For more than 100 years, music was recorded in analog wave forms and recorded onto and played back from discs with grooves carved into them. These recordings were not very spacious and not very long lasting. By 1981, it was obvious that the public was ready for a new, technologically advanced audio format. But several technologies needed to be created – digital sound, the laser and optical recording – and perfected before music could be delivered and listened to in a more efficient and permanent form.

The idea of "sampling" an analog sound wave form to create a stream of millions of binary pulses to represent that sound, thereby eliminating extraneous errors, noise and other aural impurities, dates back to the 1920s to work by Bell Labs engineer Harry Nyquist. In 1937, an English researcher, Alec Reeves, patented Pulse Code Modulation (PCM). However, the technology of the time was not capable of performing this sampling. It required the invention of the transistor in 1947.

Dr. Claude Shannon's 1948 paper also laid the foundations of information theory, and explained that "bits", short for binary digits, could carry information in a digital form. Shannon, working with Bernard "Barney" Oliver, later the founder and first director of HP's research labs, and John Pierce, who named the transistor, developed a commercially viable PCM method and patented an analog-to-digital converter (ADC) to transmit multiple phone conversations over a single set of wires. But it would be more than 30 years before PCM and the ADC could be commercialized into a consumer product.

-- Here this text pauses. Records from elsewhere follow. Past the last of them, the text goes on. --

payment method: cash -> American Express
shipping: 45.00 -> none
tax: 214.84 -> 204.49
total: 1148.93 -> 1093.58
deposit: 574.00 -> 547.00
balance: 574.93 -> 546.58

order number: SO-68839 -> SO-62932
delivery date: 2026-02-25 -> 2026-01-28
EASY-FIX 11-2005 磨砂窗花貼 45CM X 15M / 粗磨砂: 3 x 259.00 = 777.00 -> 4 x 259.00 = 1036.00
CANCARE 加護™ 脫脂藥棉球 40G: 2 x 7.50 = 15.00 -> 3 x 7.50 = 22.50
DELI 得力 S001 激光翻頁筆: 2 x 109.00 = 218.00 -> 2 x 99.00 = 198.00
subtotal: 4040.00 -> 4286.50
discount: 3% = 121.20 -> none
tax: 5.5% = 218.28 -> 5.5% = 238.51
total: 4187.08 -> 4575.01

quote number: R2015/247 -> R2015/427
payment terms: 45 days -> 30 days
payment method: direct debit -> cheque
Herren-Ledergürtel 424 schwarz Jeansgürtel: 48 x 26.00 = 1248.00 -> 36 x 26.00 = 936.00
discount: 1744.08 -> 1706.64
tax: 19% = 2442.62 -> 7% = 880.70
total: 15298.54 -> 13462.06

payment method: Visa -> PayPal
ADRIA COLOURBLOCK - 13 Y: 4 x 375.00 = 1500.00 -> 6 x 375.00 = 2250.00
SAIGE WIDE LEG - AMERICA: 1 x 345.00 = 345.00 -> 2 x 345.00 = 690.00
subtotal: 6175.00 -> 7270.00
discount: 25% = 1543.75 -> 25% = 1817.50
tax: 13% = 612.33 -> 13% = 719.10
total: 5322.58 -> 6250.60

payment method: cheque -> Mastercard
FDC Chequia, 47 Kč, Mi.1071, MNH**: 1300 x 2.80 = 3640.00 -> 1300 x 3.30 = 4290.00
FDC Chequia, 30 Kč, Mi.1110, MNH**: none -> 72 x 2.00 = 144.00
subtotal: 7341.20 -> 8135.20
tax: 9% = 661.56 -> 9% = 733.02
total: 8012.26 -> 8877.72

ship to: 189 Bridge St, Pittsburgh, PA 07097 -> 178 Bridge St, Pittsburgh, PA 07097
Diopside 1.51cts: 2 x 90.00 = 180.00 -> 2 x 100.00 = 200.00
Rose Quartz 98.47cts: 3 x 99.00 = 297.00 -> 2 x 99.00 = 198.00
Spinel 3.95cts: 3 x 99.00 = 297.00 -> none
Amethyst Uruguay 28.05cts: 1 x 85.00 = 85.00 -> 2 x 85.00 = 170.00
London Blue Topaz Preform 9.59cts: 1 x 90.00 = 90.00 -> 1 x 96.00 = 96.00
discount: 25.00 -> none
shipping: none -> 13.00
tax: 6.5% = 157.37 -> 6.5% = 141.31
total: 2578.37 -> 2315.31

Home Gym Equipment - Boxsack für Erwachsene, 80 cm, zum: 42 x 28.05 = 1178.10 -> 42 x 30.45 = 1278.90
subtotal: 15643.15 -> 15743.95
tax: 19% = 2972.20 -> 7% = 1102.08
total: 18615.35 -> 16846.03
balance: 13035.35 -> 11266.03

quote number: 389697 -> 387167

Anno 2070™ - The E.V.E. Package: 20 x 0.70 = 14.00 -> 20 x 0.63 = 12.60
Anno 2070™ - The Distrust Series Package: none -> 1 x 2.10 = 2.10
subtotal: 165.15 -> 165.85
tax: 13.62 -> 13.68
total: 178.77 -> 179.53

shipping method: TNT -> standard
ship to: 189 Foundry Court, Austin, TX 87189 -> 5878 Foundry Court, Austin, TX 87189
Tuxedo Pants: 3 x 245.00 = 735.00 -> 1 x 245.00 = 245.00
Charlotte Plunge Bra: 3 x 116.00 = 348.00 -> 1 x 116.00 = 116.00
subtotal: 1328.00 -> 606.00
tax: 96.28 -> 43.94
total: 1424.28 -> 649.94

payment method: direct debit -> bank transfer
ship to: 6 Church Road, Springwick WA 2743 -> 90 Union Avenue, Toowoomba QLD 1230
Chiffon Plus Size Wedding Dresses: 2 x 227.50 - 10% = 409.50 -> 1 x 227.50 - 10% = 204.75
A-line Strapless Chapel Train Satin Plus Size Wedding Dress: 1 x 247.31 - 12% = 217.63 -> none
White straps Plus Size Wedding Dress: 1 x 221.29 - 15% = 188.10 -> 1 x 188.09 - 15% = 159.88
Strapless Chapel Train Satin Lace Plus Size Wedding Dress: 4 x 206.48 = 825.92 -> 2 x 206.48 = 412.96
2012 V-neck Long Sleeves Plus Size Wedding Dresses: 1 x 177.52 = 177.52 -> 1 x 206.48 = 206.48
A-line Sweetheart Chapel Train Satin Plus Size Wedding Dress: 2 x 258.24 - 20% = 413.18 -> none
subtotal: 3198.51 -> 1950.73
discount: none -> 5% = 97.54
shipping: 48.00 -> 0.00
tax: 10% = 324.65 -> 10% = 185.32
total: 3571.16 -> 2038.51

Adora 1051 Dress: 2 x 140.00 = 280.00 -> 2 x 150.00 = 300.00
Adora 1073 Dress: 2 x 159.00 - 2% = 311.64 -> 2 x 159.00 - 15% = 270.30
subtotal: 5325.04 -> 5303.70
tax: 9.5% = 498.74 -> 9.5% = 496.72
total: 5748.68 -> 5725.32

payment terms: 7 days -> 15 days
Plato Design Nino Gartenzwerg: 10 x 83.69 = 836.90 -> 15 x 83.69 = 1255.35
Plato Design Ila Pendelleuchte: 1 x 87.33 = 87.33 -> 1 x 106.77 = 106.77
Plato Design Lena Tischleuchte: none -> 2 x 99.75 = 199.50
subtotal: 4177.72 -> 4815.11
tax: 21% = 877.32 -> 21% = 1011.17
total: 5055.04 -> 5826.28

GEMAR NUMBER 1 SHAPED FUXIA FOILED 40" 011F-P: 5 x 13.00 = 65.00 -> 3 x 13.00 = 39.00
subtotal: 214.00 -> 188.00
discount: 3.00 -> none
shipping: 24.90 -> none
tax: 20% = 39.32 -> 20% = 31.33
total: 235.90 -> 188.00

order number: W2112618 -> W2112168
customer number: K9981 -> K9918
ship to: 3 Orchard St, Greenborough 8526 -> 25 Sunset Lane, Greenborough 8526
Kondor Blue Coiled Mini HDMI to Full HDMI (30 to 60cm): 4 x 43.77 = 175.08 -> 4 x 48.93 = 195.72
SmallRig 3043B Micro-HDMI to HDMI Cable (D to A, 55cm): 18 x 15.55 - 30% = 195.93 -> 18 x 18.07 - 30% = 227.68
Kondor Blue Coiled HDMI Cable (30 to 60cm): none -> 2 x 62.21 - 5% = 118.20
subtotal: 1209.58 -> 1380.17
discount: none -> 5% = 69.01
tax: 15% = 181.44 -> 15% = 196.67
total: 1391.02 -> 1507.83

The laser had a slightly earlier conception but a longer gestation. In 1917, Albert Einstein posited that light could be amplified and stimulated to form a powerful beam. In 1958, simultaneous with a pair of Soviet physicists, Columbia University scientists Drs. Arthur Schawlow and Charles H. Townes, who earlier had built the maser, a microwave amplifier, outlined the workings to the "laser" – Light Amplification by Stimulated Emission of Radiation. Two years later, Theodore Maiman actually built the first working laser. But it would be another 20 years before the laser was incorporated into a practical consumer product.

Both PCM and laser technologies needed a third technology – optical recording.

A researcher and audiophile, James T. Russell, at Battelle Memorial Institute in Richland, Wash., was tired of having his records wear out. In the mid-1960s he started to tinker with PCM digital recording, lasers and film media and developed a method to record sound on and play it back from a rectangular 3x5-inch glass plate with with photo-sensitive coating, patenting this optical system using a laser to read the digitized music in 1970. In 1974, Russell even succeeded in recording 20 minutes of television programming on a 4x5-inch record, a precursor to DVD, and the technology was demonstrated to representatives of several potential licensees, including Hitachi, Mitsubishi, RCA, Sony and Polygram Philips. Russell's technology later was sold to a venture capital firm, which tried to market it to several companies in the early 1980s.

Digital recording technology also was being explored by several mainstream consumer electronics and record companies. In 1979, Sony, Philips and PolyGram, led by Philips' researcher Kees Schouhammer Immink and Piet Kramer, head of the company's optical research group, began collaboration on a form of Russell's system, the compact disc, or CD. Instead of mechanical analog recording, compact discs were digital, the music was encoded in binary code onto a five-inch disc covered with a protective clear plastic coating and read by a laser.

Unlike fragile vinyl records, the CD would not deteriorate with continued play, was less vulnerable to scratching and damage from incidental everyday handling, held twice as much music and didn't need to be flipped over. The CD was an immediate sensation when it was introduced to the public in 1982. In 1988, sales of CDs surpassed vinyl records, practically ending the turntable business, and then passed the pre-recorded cassette as the country's top format for prerecorded music in 1996. The popularity of the CD enabled manufacturers to sell a flurry of new stereo components that were tagged "digital ready". Many new receivers contained either optical or coaxial digital inputs – or both – and a number of companies experimented with digital speakers that did not require a connection to an amplifier.

But the CD only could play back digital music. Now accustomed to the perfection of digital music playback, consumers demanded the ability to record digitally as well. In 1986, Sony introduced digital audio tape (DAT), followed by MiniDisc in 1992. Philips countered that same year with digital compact cassette (DCC).

None of these formats caught on simply because none of them were CD. The recordable CD was unveiled in 1990, but the first consumer CD-R decks would not be introduced to the public until the mid-1990s.

Several companies have tried to improve the already high fidelity of the CD. In 1999, the multi-channel Super Audio CD and DVD-Audio formats were introduced.

The CD also was far more portable, and portable CD players soon replaced the personal cassette player as the best traveling music solution. But despite improvements in shock resistance, the personal CD player was still quite bulky and required a consumer to carry a large collection of CDs. The CD was far more practical and portable than vinyl records and had far more fidelity that the compact audio cassette, but it wasn't the perfect portable music solution.

After several court cases, Sony, Philips and Time-Warner were ordered to pay royalties on Jim Russell's optical recording patents. Because Russell's patents belonged to the companies for whom he worked, however, he never saw a penny from his inventions.